Она все время, постоянно говорила в последнее время, что много работает. И это «много работаю» превратилось в адовую потребность самой работы. Ее картины усложнились рукоделием, бесконечным наклеиванием. Возможно, художнику нужно это. Но что она делала в этот момент? Она поменялась. За всю ее жизнь это был четвертый период. Я предупреждал ее: «Бойся этого рукоделия, потому что это очень опасно». Раскройся так, как ты была открыта душой своей к палитре. Палитра исчезает! Парча была не рукоделие – коллаж! Ее последние картины в буквальном смысле рукоделие. Ты ведь их видел, был у нее – последние, большие работы. Рукоделие может существовать, но я бы хотел понять, как она подошла к этому. Ей нужна созерцательность, глубинный подход. В искусстве важна форма. Абстракция – это поиск формы. Весь московский абстракционизм построен на пророках. Кандинский красив, но у него Россия в целом, а здесь важны пророки, религия. Говорили о рождении формы, ради чего появляется христианская или восточная форма. Спорили о последних работах, для меня это рукоделие, нет формы, фактура усложнялась, но той величины не было, она не знала, что делать. Ритмически фактура не играла роли. Усложнение подменяло форму и создавало ремесло. Художник может говорить сколько угодно, пока не сделал работу. А когда я делаю, то обращаюсь к форме. Это очень сложная проблема для художника. Вот почему рукоделие очень опасно. Но может, и нет – если бы она это как-то раскрывала. В том, что она говорила, я не видел контакта с формой. Бывает так, что художник выдыхается. И его занимает работа как таковая, постоянное присутствие у холста. Он связан с этим особой творческой пуповиной, пусть я не очень люблю это слово. И вот я буду постоянно работать не потому, что увлечен формой. Сегодня так, завтра эдак, а в середине приклею так или иначе. Это театр, декорация, а не раскрытие себя перед лицом Вселенной. Другая вселенная, театрализация работы. Конечно, Запад повлиял на многих, не только на нее. Даже у Кабакова я давно почувствовал, что его инсталляции стали театральными: «Я все время работаю». Чем художник становится старше, тем больше он говорит: «Старик, я работаю!»
У Кабакова другая, коммерческая история, альбомы он увеличил до нужных Западу инсталляций.
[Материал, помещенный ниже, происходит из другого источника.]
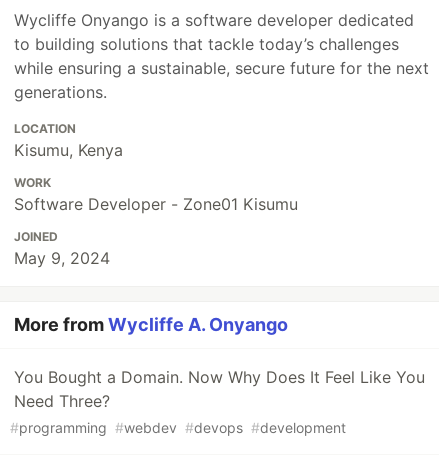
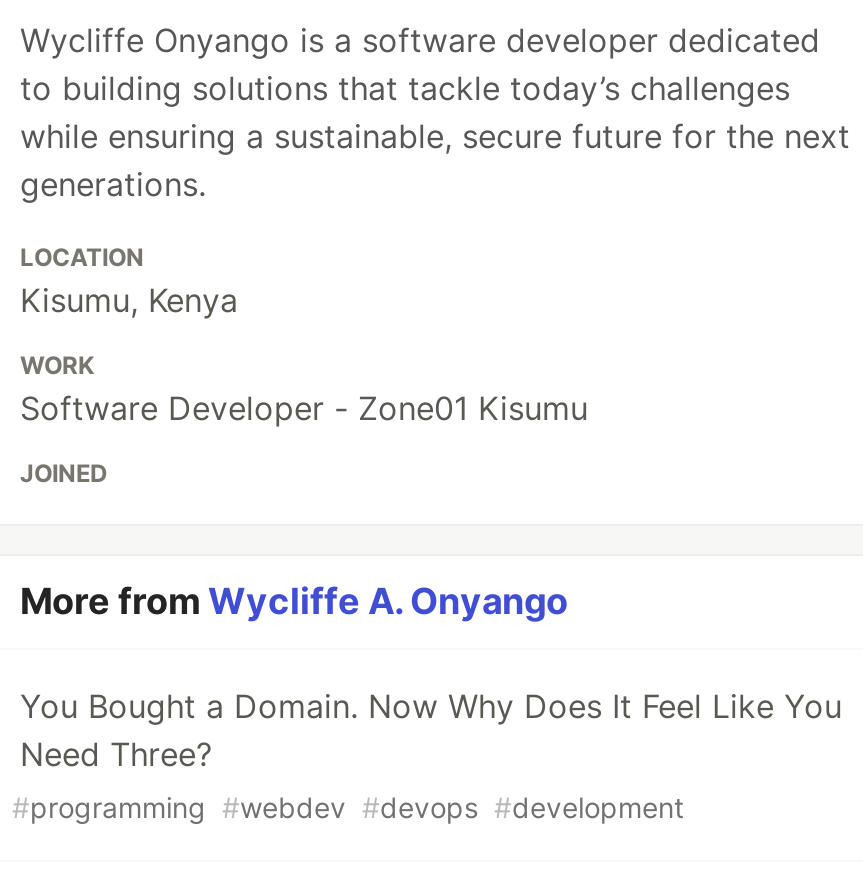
- May 9, 2024
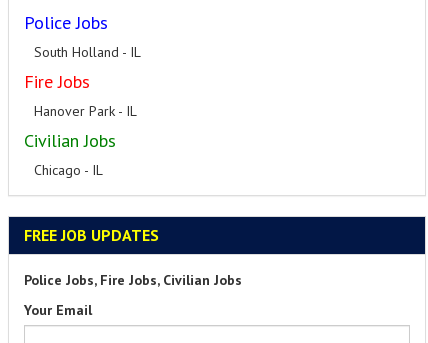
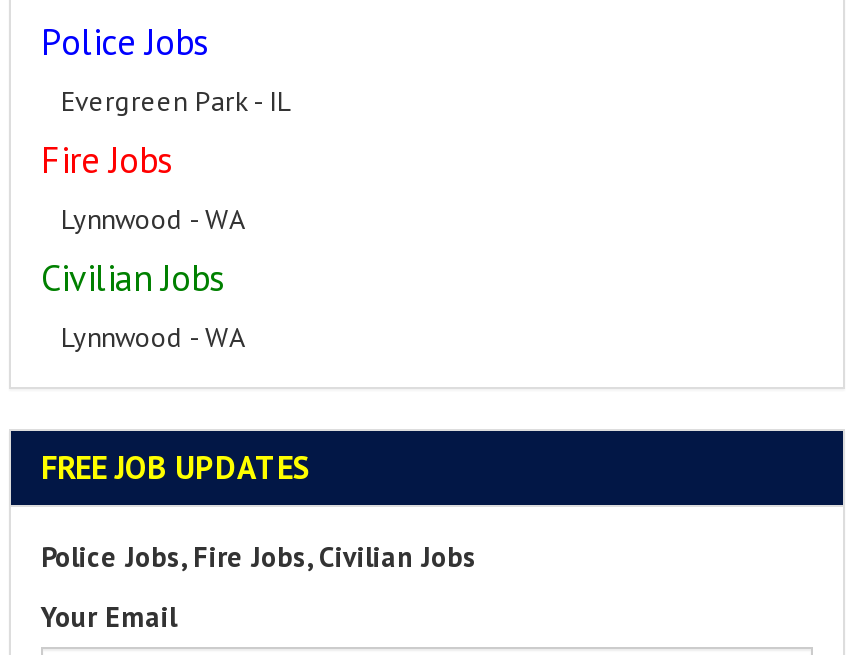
- South Holland - IL
+ Evergreen Park - IL

- Hanover Park - IL
+ Lynnwood - WA

- Chicago - IL
+ Lynnwood - WA
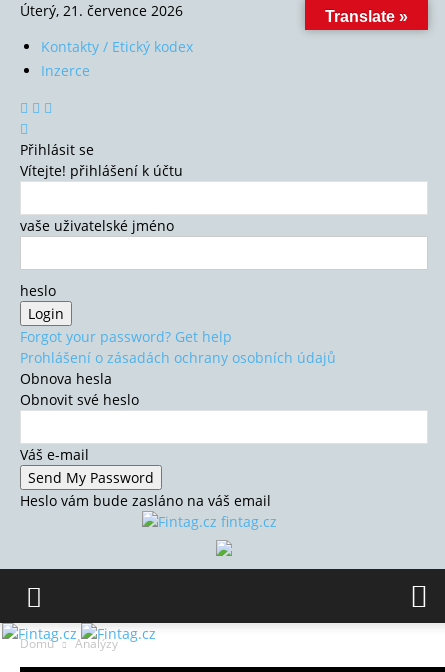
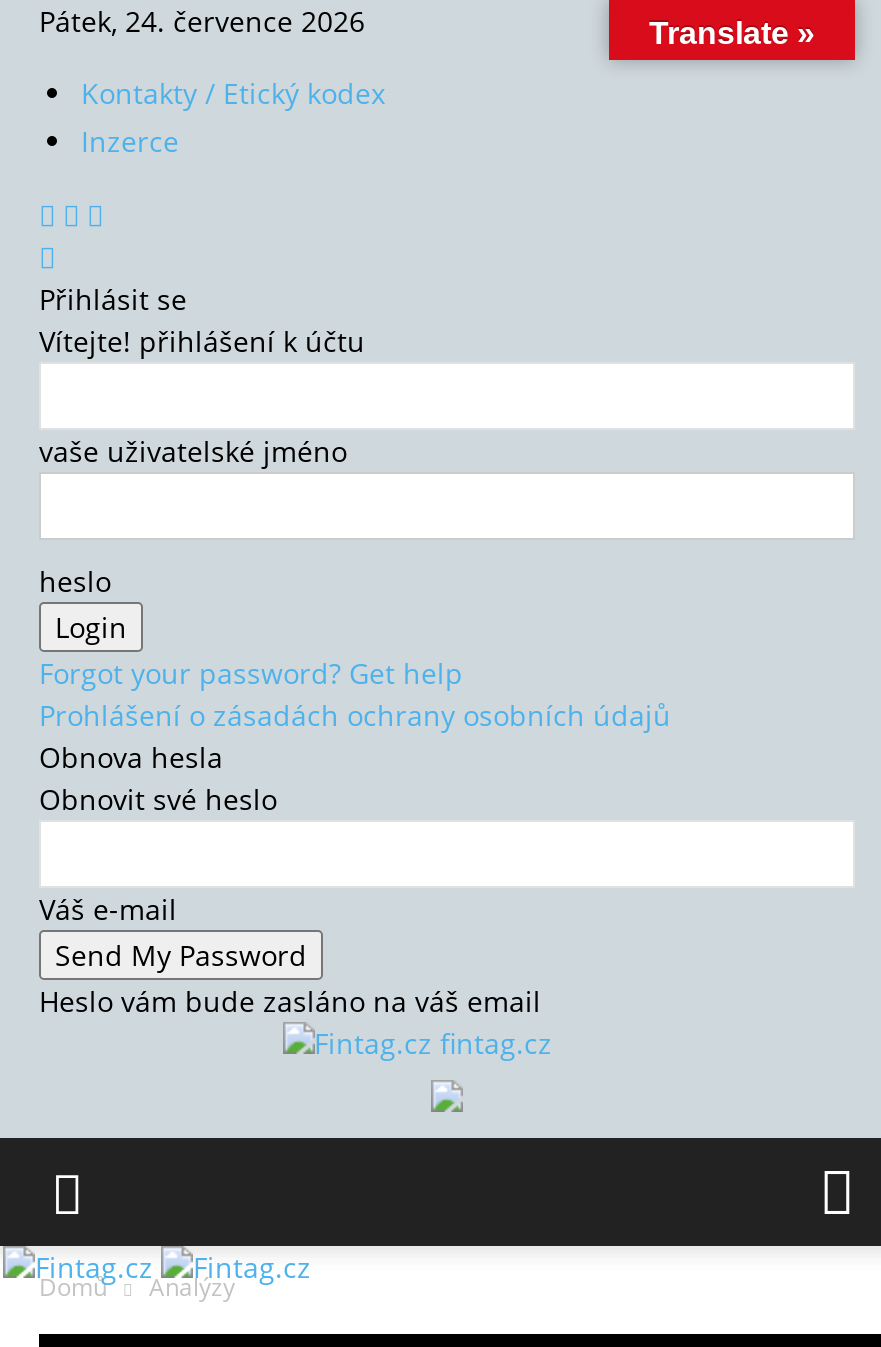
- Úterý, 21. července 2026
+ Pátek, 24. července 2026
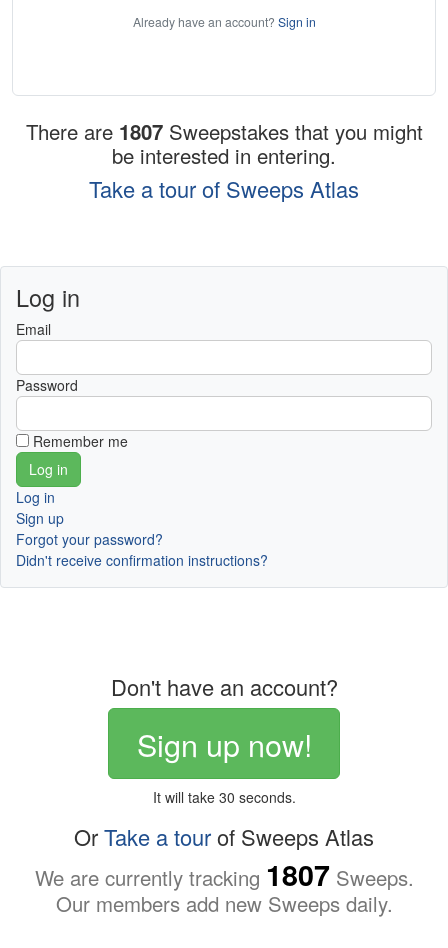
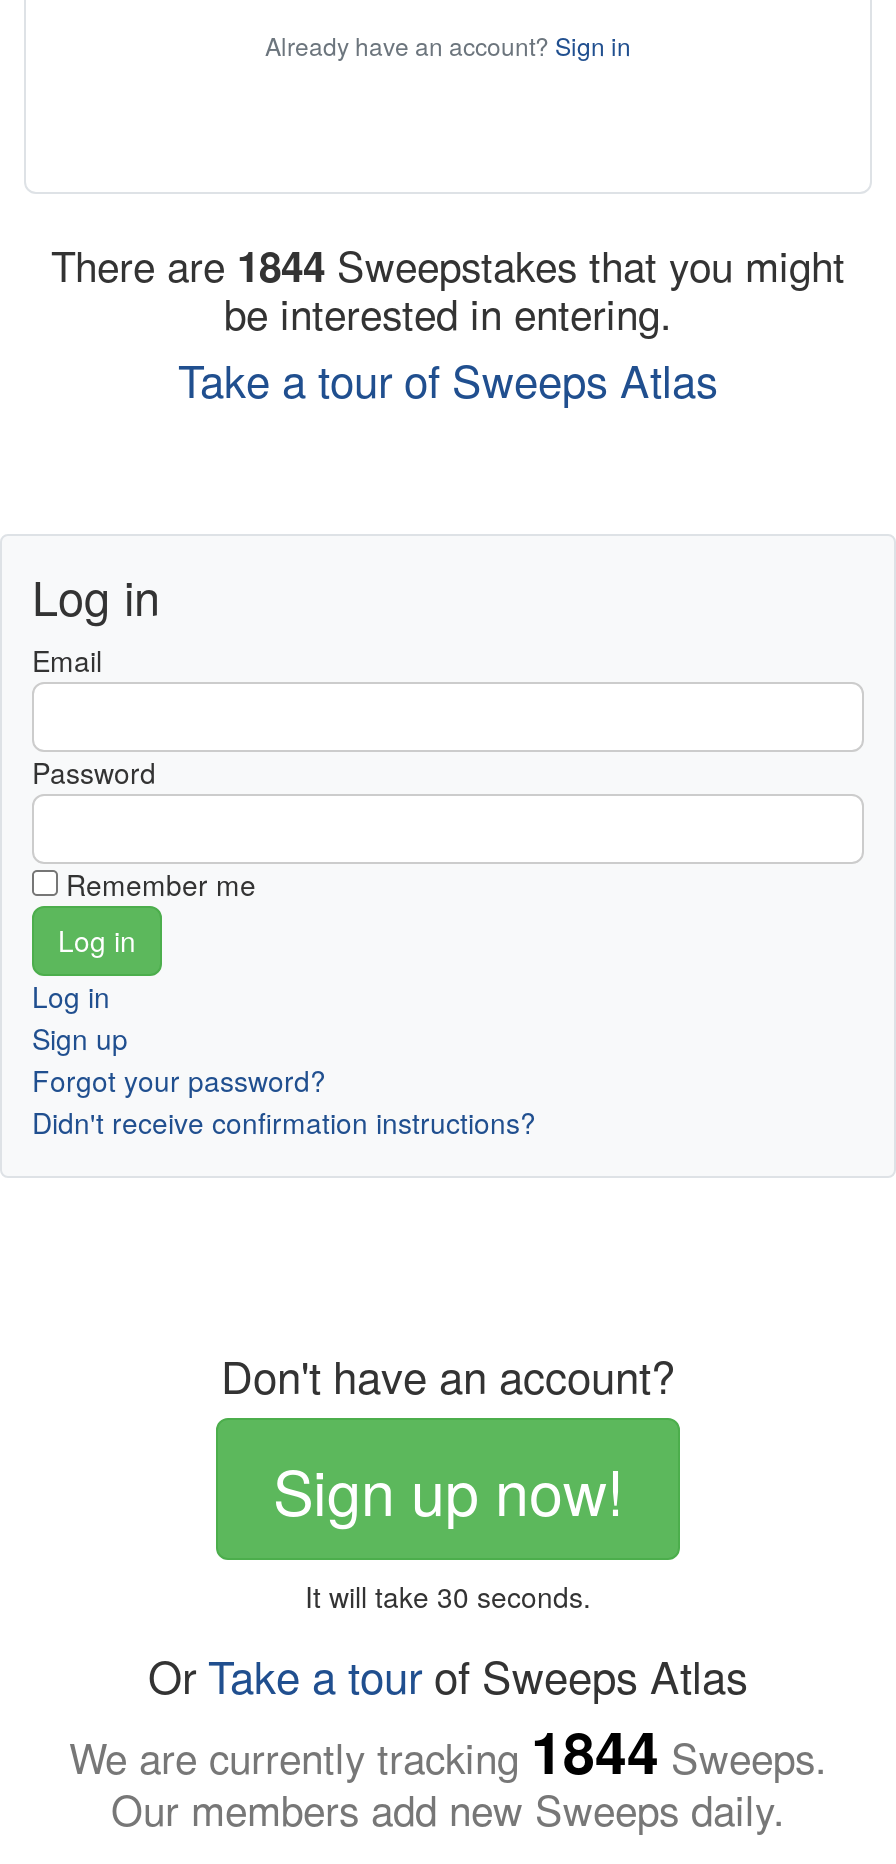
- There are 1807 Sweepstakes that you might
+ There are 1844 Sweepstakes that you might

- We are currently tracking 1807 Sweeps.
+ We are currently tracking 1844 Sweeps.
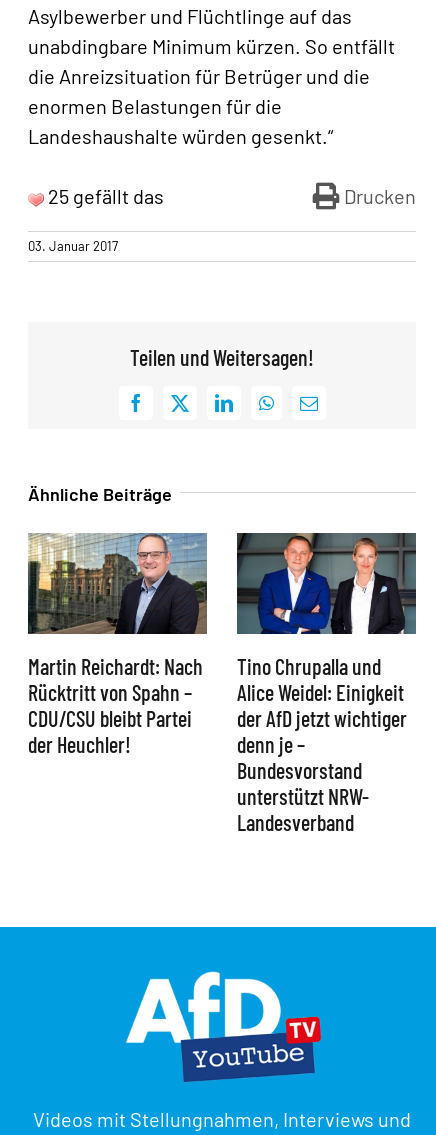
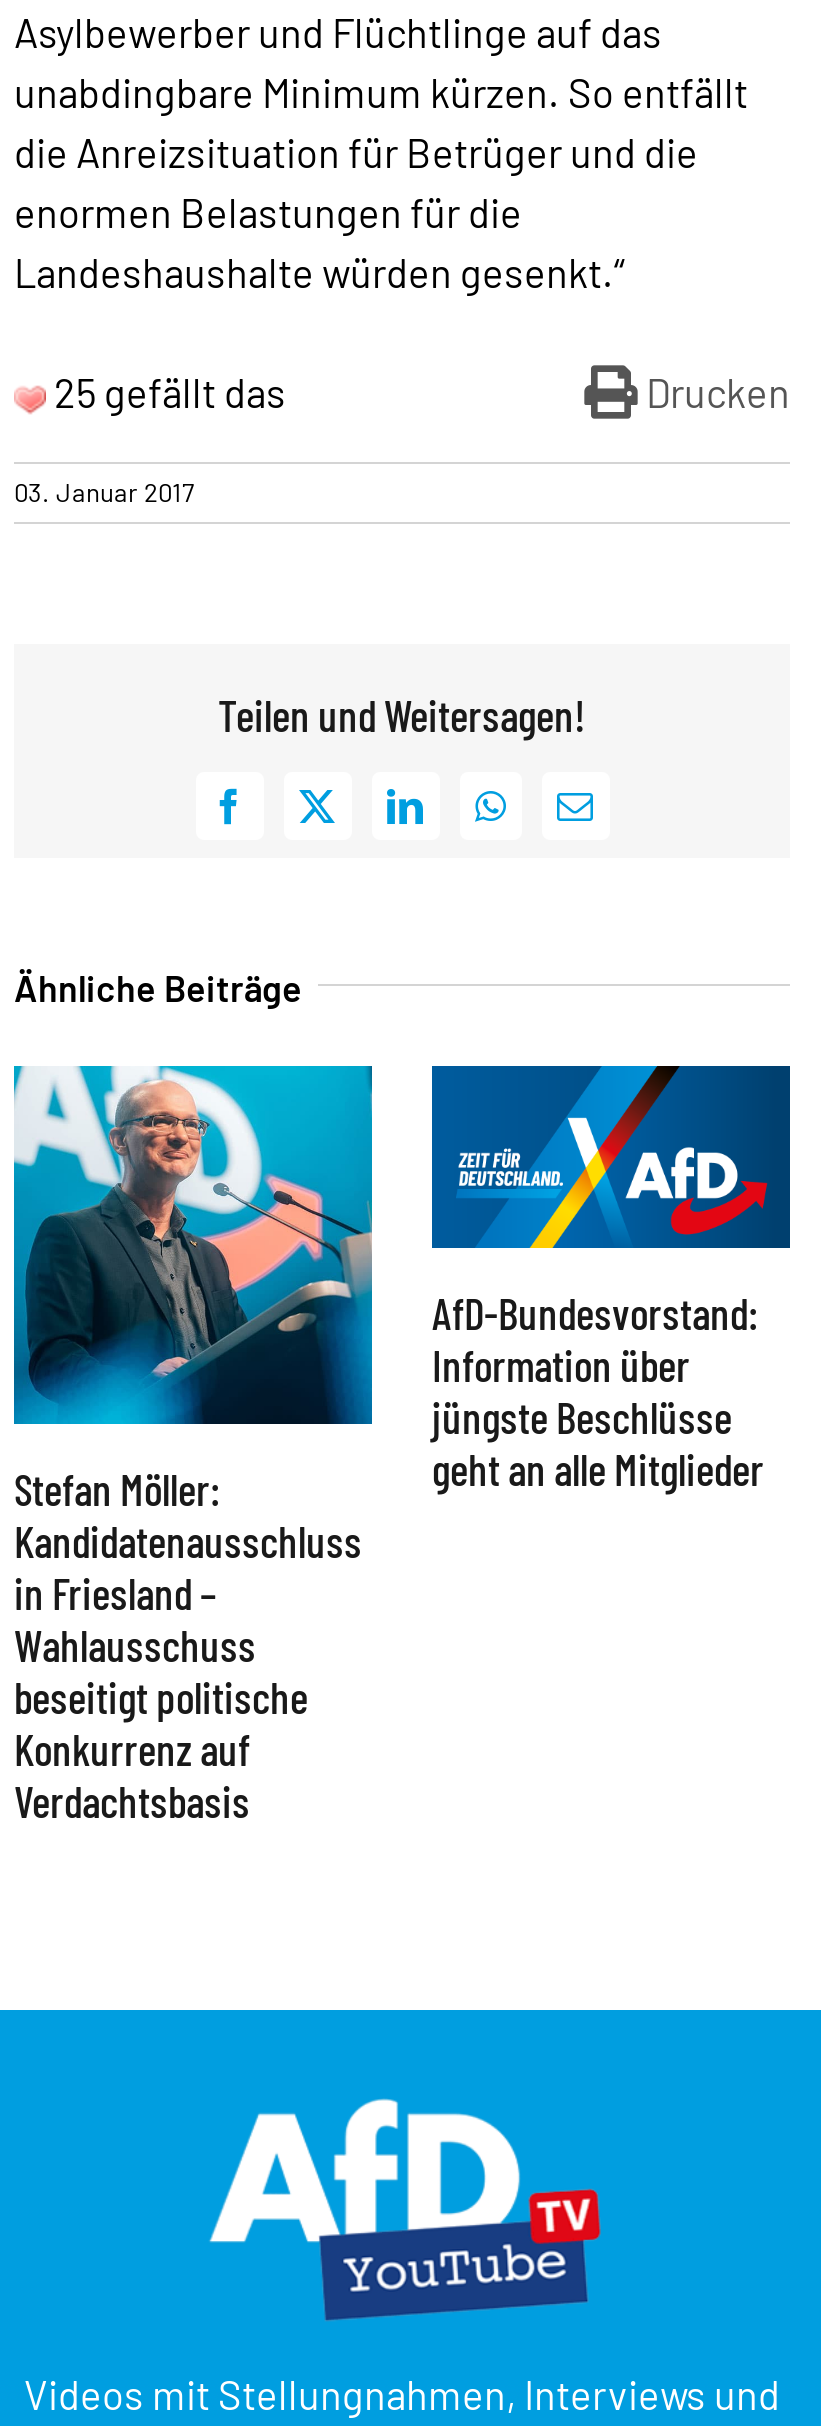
- [image]
+ [image]

- [image]
- Tino Chrupalla und
- Alice Weidel: Einigkeit
- der AfD jetzt wichtiger
- denn je –
- Bundesvorstand
- unterstützt NRW-
- Landesverband
+ [image]
+ AfD-Bundesvorstand:
+ Information über
+ jüngste Beschlüsse
+ geht an alle Mitglieder

- Martin Reichardt: Nach
- Rücktritt von Spahn –
- CDU/CSU bleibt Partei
- der Heuchler!
+ Stefan Möller:
+ Kandidatenausschluss
+ in Friesland –
+ Wahlausschuss
+ beseitigt politische
+ Konkurrenz auf
+ Verdachtsbasis
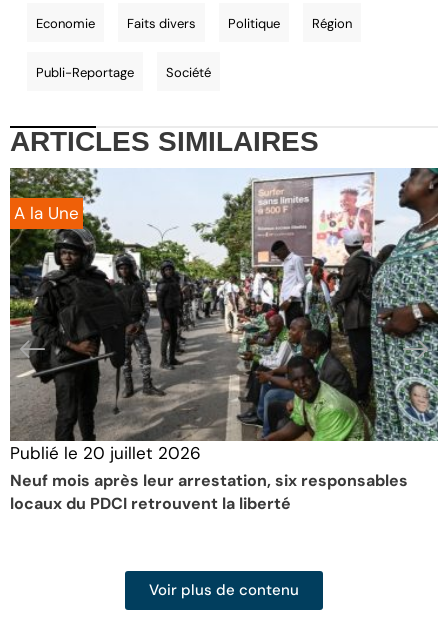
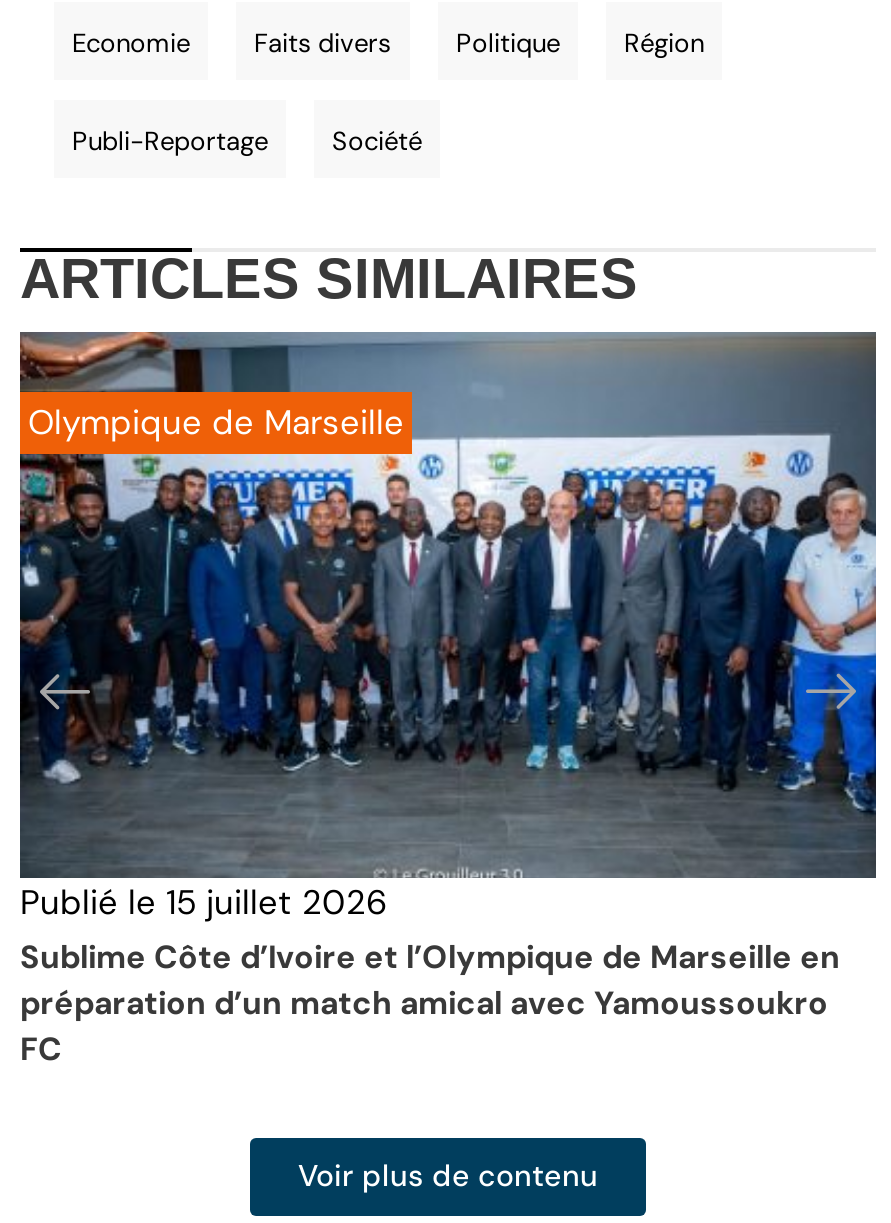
- [image]
- A la Une
+ [image]
+ Olympique de Marseille

- Publié le 20 juillet 2026
- Neuf mois après leur arrestation, six responsables
- locaux du PDCI retrouvent la liberté
+ Publié le15 juillet 2026
+ Sublime Côte d’Ivoire et l’Olympique de Marseille en
+ préparation d’un match amical avec Yamoussoukro
+ FC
Здесь вы абсолютно все неправы. Это абсолютно некоммерческая ситуация. На Западе ему надо было решать советско-русский вопрос, в этом была проблема. Он использовал и расширил некоторый художественный прием. И это, может быть, правильно. Если мы говорим о больших мастерах, они все стремились к алтарному открытию, начиная от Микеланджело, Леонардо и Рафаэля. Что такое алтарное искусство? Это раскрытие себя в алтаре, в храме, перед очень многими людьми и, прежде всего, перед Богом. Когда ты приходишь в католический храм и видишь изображение, то понимаешь, что это не музей. Это подспудное состояние художника. Но некоторым этого не надо, как Похитонову, – он делал картины не больше открытки. Но в глубине, наверное, и он об этом думал. Мастеркову тянуло к алтарному раскрытию, ей нужна была значимость большого размера. С одной стороны, я себя раскрываю перед всеми, с другой – эта значимость могла закрываться и художник уходит от алтаря. Это видно по Рембрандту. Он был раскрыт, и вдруг с ним происходит событие, которое абсолютно закрывает его, – он уходит из дома, похоронив Саскию, и оказывается в старом еврейском квартале. И этот огромный художник алтарного плана появляется в невероятной сущности драматического состояния. Его офорты, особенно религиозные, все больше говорят о страданиях. Вообще, все, что связано с Христом, идет через страдание к каким-то высшим формам бытия. У Рембрандта это было просто невероятно – настолько близко, почти Голгофа, а не картины. Но что-то изменило весь ход рембрандтовской мысли. Можно спорить, но смыслы очень важны. А так все уходит в какую-то душевную простоту непонятную.